▶ DESCRIPTION OF THE TASK: Exact copies of all the lines below are wanted, without a single picture.

▶ RECORD EXTRACTS:

=== Section Start ===

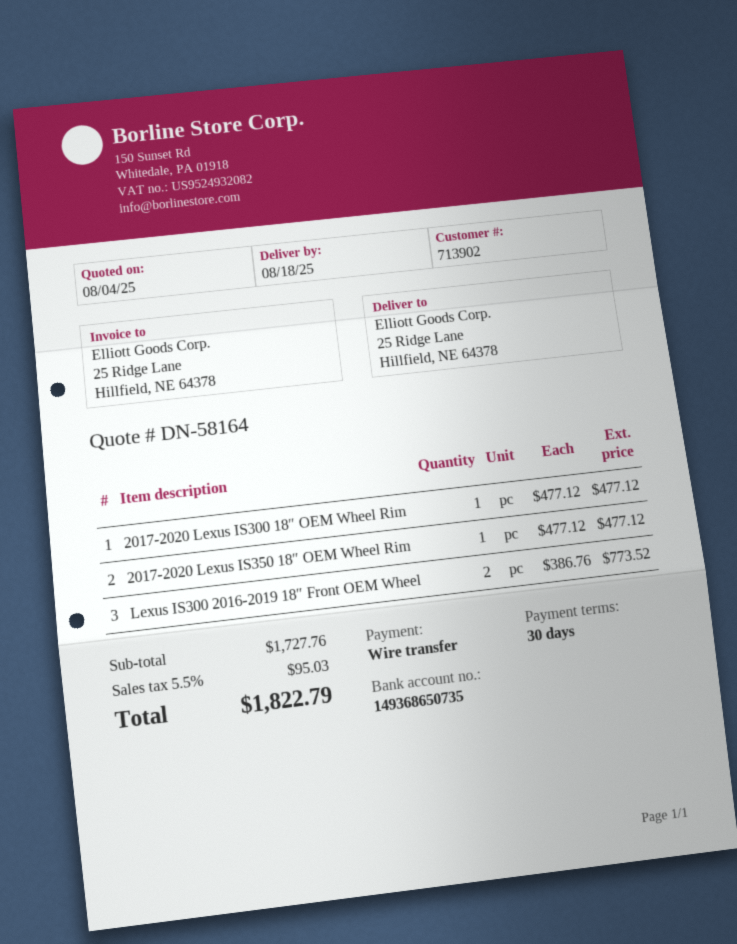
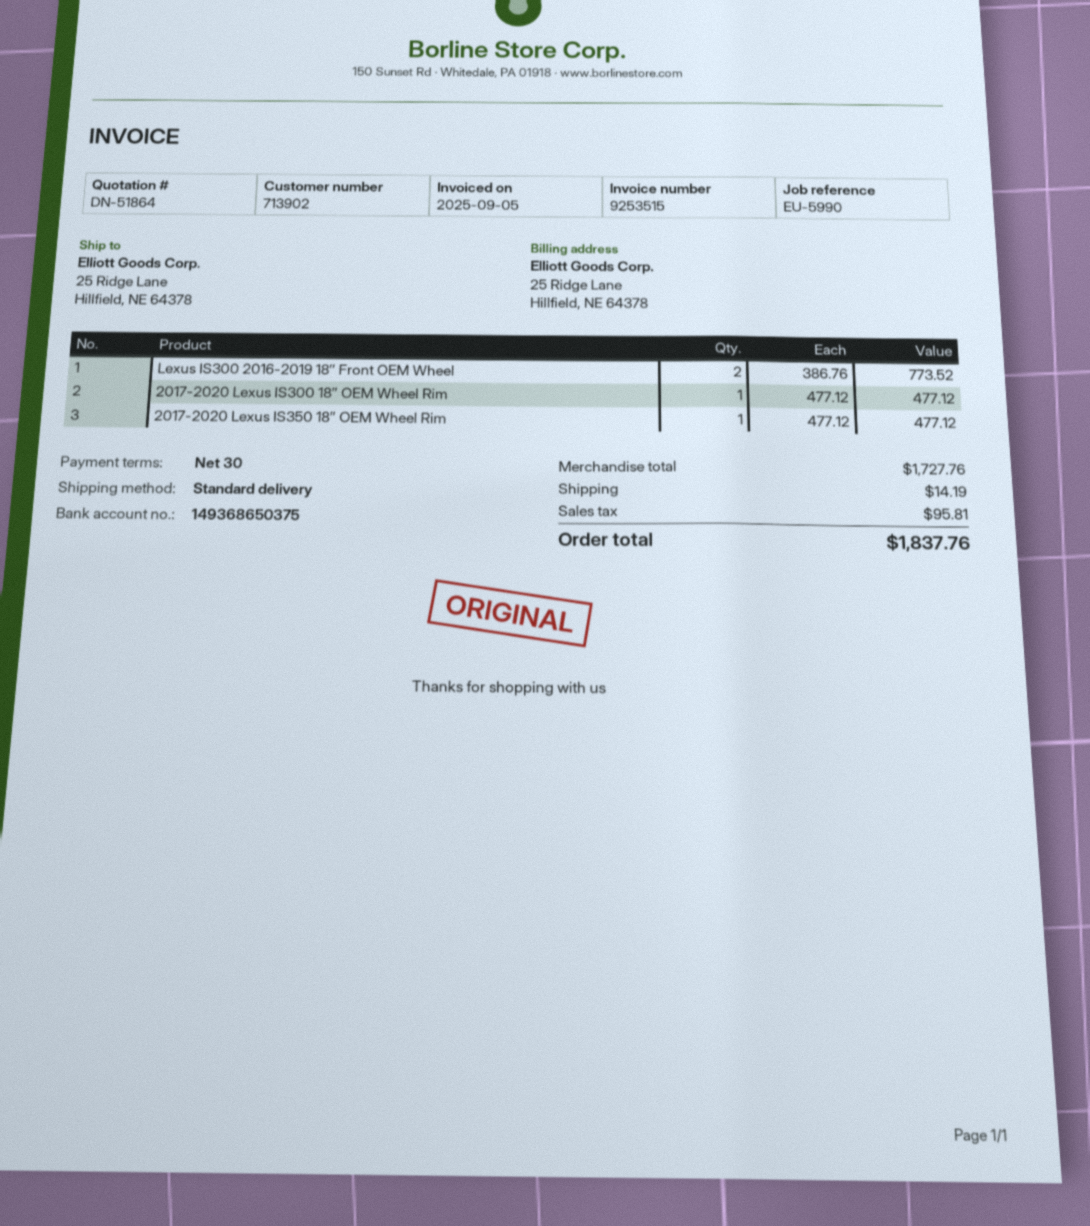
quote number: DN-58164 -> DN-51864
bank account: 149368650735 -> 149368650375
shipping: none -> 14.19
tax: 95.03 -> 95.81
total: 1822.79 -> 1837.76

=== Section End ===

▶ SOLUTION FOR THIS EXERCISE:
quote number: DN-58164 -> DN-51864
bank account: 149368650735 -> 149368650375
shipping: none -> 14.19
tax: 95.03 -> 95.81
total: 1822.79 -> 1837.76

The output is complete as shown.